===== SUPPLIED DATA

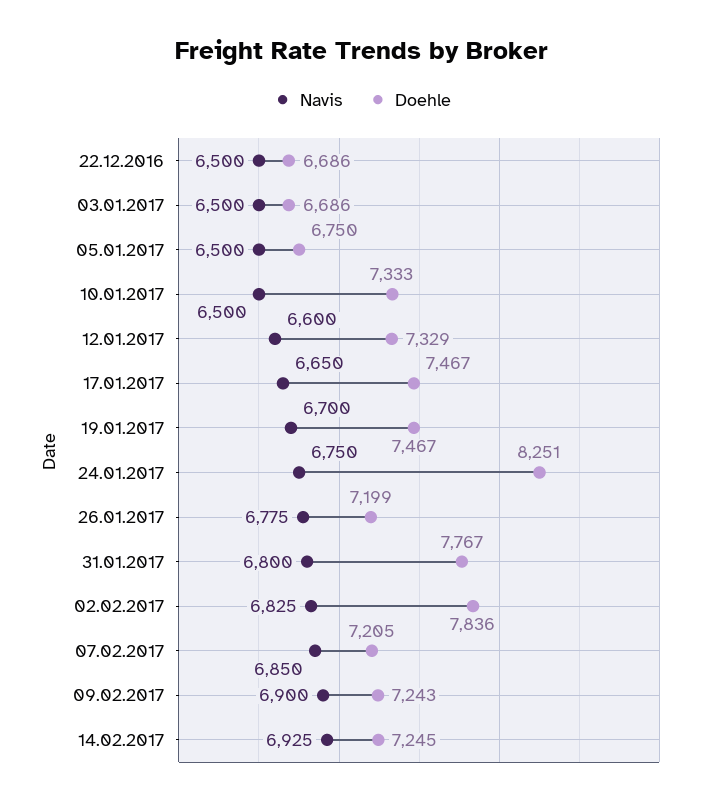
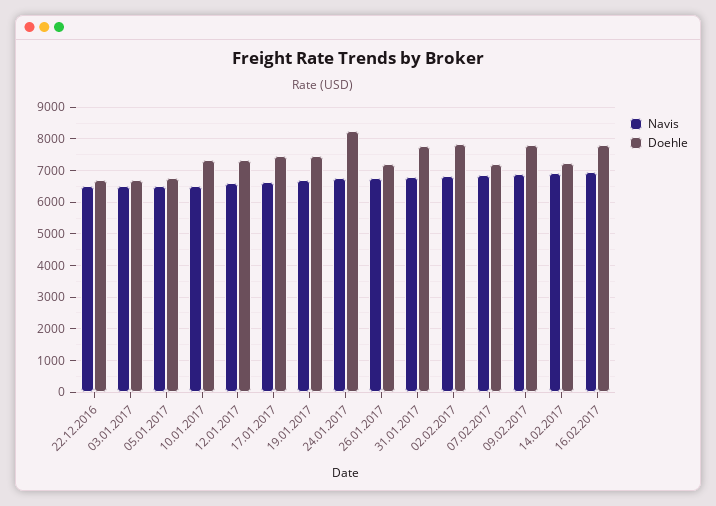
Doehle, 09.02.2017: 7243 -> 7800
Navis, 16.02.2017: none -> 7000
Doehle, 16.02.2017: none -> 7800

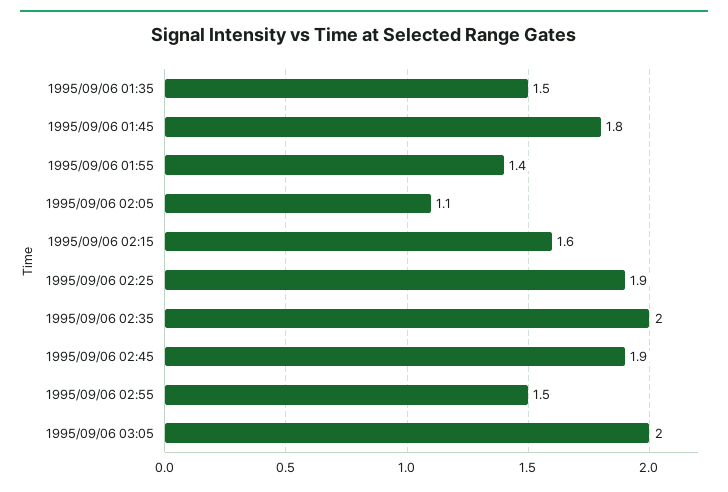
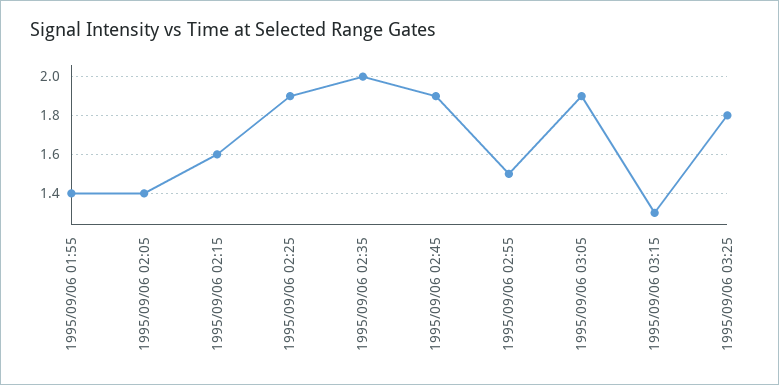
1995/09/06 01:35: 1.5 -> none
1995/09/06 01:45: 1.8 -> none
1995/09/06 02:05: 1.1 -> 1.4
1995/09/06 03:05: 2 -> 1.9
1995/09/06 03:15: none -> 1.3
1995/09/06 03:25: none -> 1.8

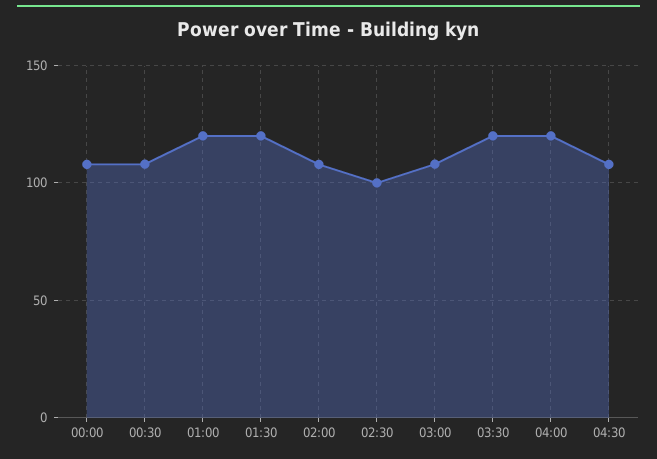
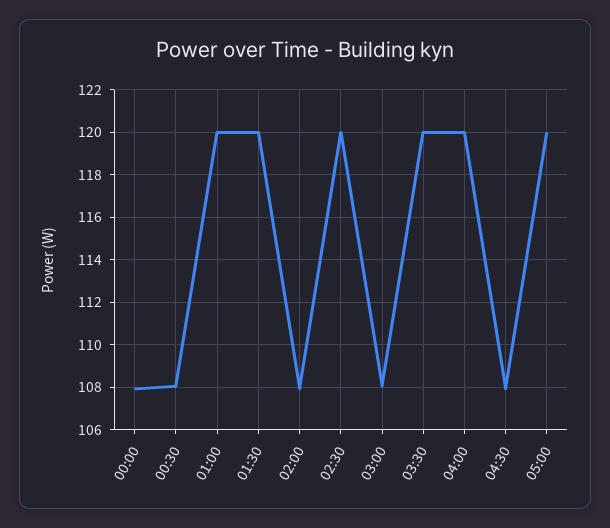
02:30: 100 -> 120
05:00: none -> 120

==========

Line for line, restate the data above and omit every picture.

ANSWER FOR THIS EXERCISE:
Doehle, 09.02.2017: 7243 -> 7800
Navis, 16.02.2017: none -> 7000
Doehle, 16.02.2017: none -> 7800

1995/09/06 01:35: 1.5 -> none
1995/09/06 01:45: 1.8 -> none
1995/09/06 02:05: 1.1 -> 1.4
1995/09/06 03:05: 2 -> 1.9
1995/09/06 03:15: none -> 1.3
1995/09/06 03:25: none -> 1.8

02:30: 100 -> 120
05:00: none -> 120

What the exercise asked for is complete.